Algorithms for Human Genetics
Whereas Mendel used breeding experiments and painstakingly counted peas, modern biology increasingly requires computational tools. In the late 1800's probability and experimental genetics were the critical tools for discovering the gene. Today, the combined use of statistical and computational methods to make genetic and genomic discoveries has increased after the discovery of the DNA double-helix and the development of sequencing methods. By examining relationships among individuals using computational tools, geneticists have been able to understand the biological mechanisms that produce genetic diversity, map ancestral movements of populations, reconstruct ancestral genomes, and identify relatives. Furthermore, models in genetics have inspired advances in computer science, notably the model for inheritance in families is an early example of a graphical model and helped inspire the sum-product algorithm.
The genetic data of interest is single-nucleotide polymorphism (SNP) data, which are positions in the genome known to have nucleotide variation across the population. Humans are diploid individuals having two copies of each chromosome. Data for an individual can come in two forms, either haplotypes or genotypes. The haplotypes are two strings, each giving the sequence of nucleotides that appear together on the same chromosome. The genotypes, for each position in the genome, give an unordered set of nucleotides that appear. In particular the genotype is said to be `unphased' due to the lack of information about which nucleotide appears on which chromosome.
In human genetics there are two main ways to model relatedness: evolutionary relationships between people and closer, family relationships. Evolutionary relationships, from the domain of population genetics, occur through a distant relative and leave small traces of the relationship in the genome. Family relationships are typically much closer and leave much larger traces in the genome. This thesis examines algorithms for both types of relationships.
For evolutionarily related individuals, this thesis presents the perfect phylogeny and coalescent and then examines two related questions. The first is related to privacy of genetic data used for research purposes. In order to share data from studies while hopefully maintaining the privacy of study participants, geneticists have released the summary statistics of the data. A natural question, whether individuals can be detected in the summary data, is answered in the affirmative by using a perfect phylogeny model. The second question is how to construct perfect phylogenies from haplotypes where there is missing data. We introduce a polynomial-time algorithm for enumerating such phylogenies. This algorithm can be used to compute the probability of the data as an expectation over possible coalescent genealogies.
Recent relationships are modeled using a family tree, or pedigree graph. Traditionally, geneticists construct these graphs from genealogical records in a very tedious process of examining birth, death, and marriage records. Invariably mistakes are made due to poor record keeping or incorrect paternity information. As an alternative to manual methods, this thesis addresses the problem of automatically constructing pedigree graphs from genetic data.
The most obvious way to reconstruct pedigrees from genetic data is to use a structured machine learning approach, similar to phylogenetic reconstruction. That method would involve a search over the space of pedigree graphs where the objective is to find the pedigree graph with the highest likelihood of generating the observed data. Unfortunately, this is not a good way to proceed for two reasons: the space of pedigree graphs is exponential, and the likelihood calculation has exponential running time. The likelihood calculation given genotype data is known to be NP-hard.
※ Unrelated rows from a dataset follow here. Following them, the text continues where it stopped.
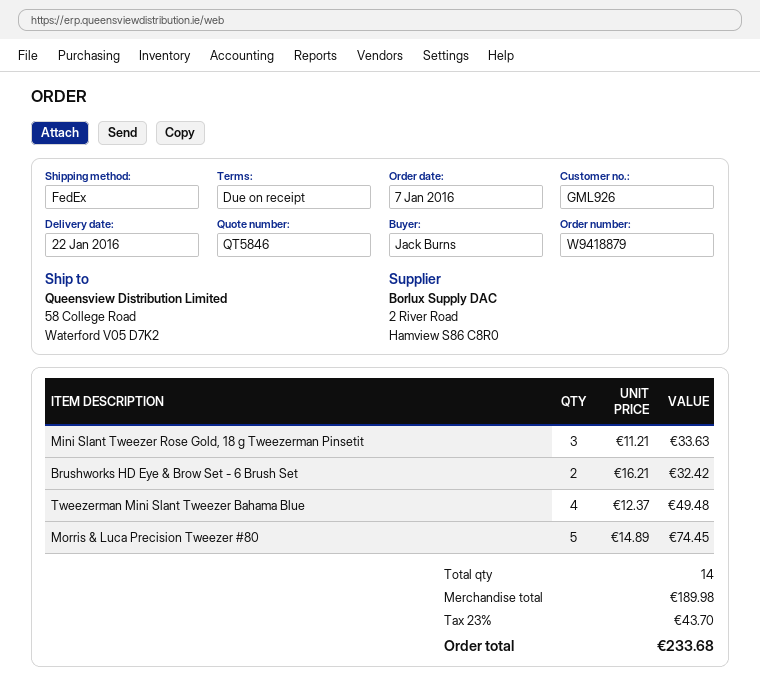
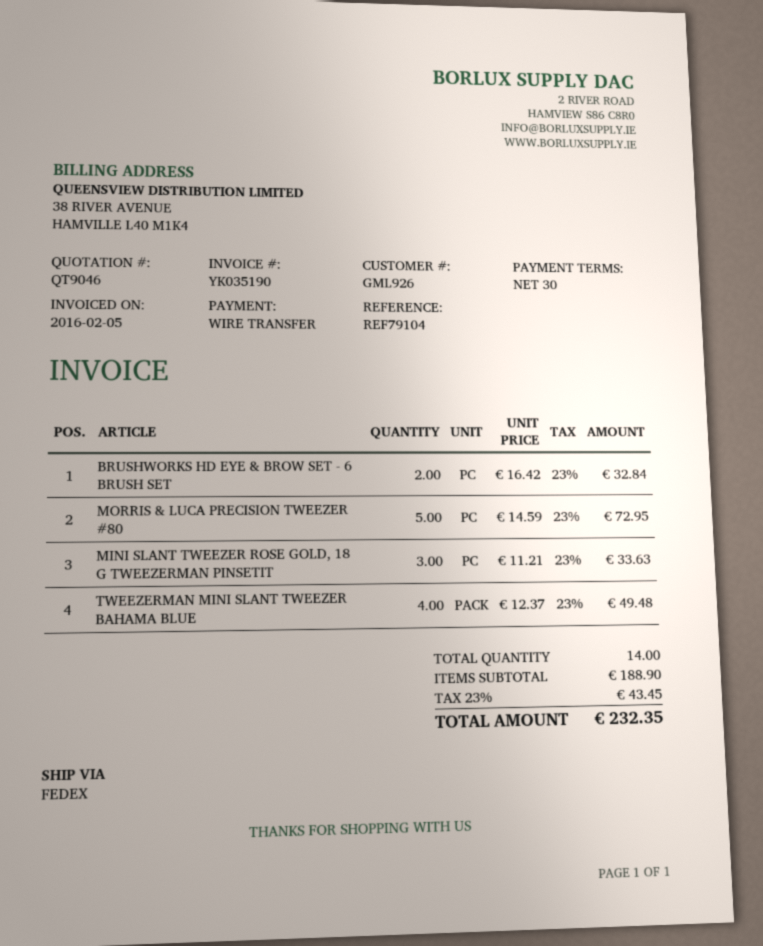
quote number: QT5846 -> QT9046
payment terms: on receipt -> 30 days
Brushworks HD Eye & Brow Set - 6 Brush Set: 2 x 16.21 = 32.42 -> 2 x 16.42 = 32.84
Morris & Luca Precision Tweezer #80: 5 x 14.89 = 74.45 -> 5 x 14.59 = 72.95
subtotal: 189.98 -> 188.90
tax: 23% = 43.70 -> 23% = 43.45
total: 233.68 -> 232.35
In an attempt to make use of the likelihood in complex pedigrees, the method PhyloPed uses a Gibbs sampler to infer haplotypes from genotype data. In a second attempt to use likelihood methods, this time for haplotype data, an NP-hardness result is presented. A third attempt to find an efficient algorithm for the likelihood problem results in a state-space reduction method for the pedigree hidden Markov model.
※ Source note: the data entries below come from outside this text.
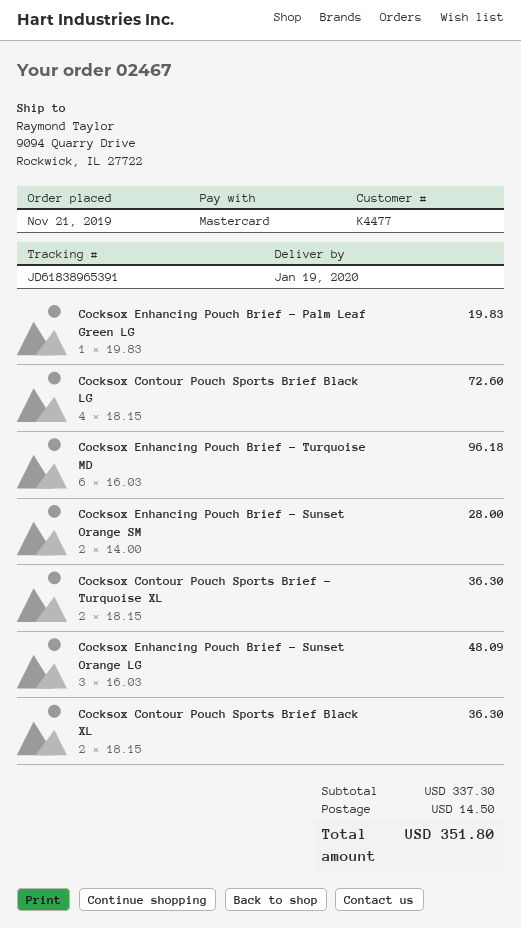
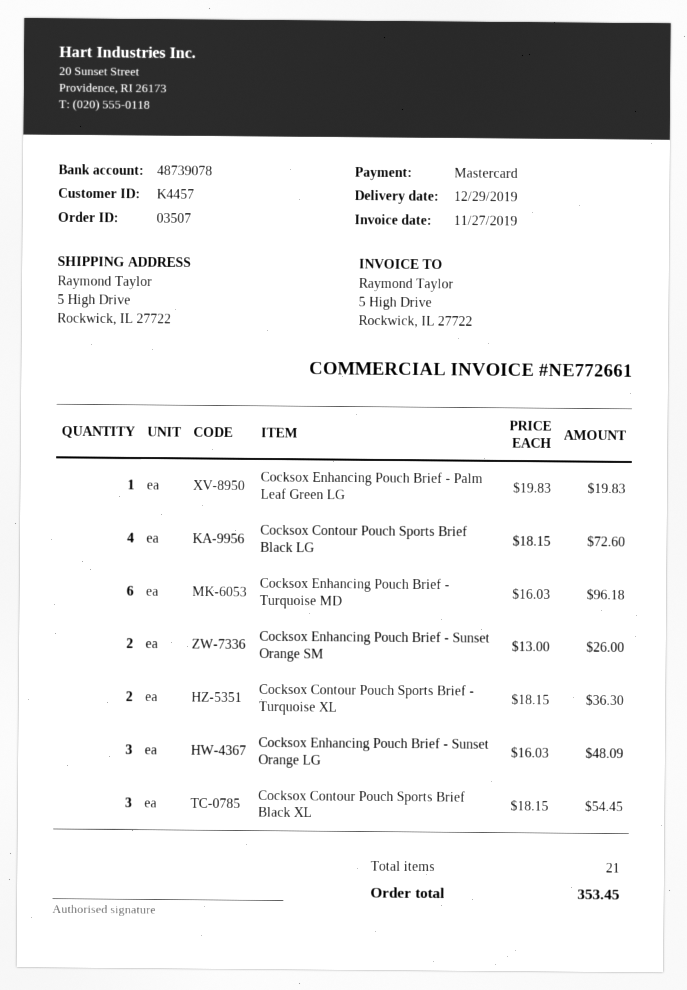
order number: 02467 -> 03507
delivery date: 2020-01-19 -> 2019-12-29
customer number: K4477 -> K4457
ship to: 9094 Quarry Drive, Rockwick, IL 27722 -> 5 High Drive, Rockwick, IL 27722
Cocksox Enhancing Pouch Brief - Sunset Orange SM: 2 x 14.00 = 28.00 -> 2 x 13.00 = 26.00
Cocksox Contour Pouch Sports Brief Black XL: 2 x 18.15 = 36.30 -> 3 x 18.15 = 54.45
shipping: 14.50 -> none
total: 351.80 -> 353.45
Since likelihood-based approaches seem completely infeasible, a completely different approach is introduced. We focus on the problem of inferring relationships between a set of living individuals with available identity-by-descent data. For convenience, we assume that the inferred pedigree is monogamous without inter-generational mating. Two heuristic and practical pedigree reconstruction methods are introduced, one for inbred pedigrees and the other for outbred pedigrees. This work immediately reveals another important problem, that of evaluating the resulting inferred pedigree against a ground-truth pedigree. This can be done either by determining whether the two pedigrees are isomorphic or by finding the edit distance between the two pedigrees.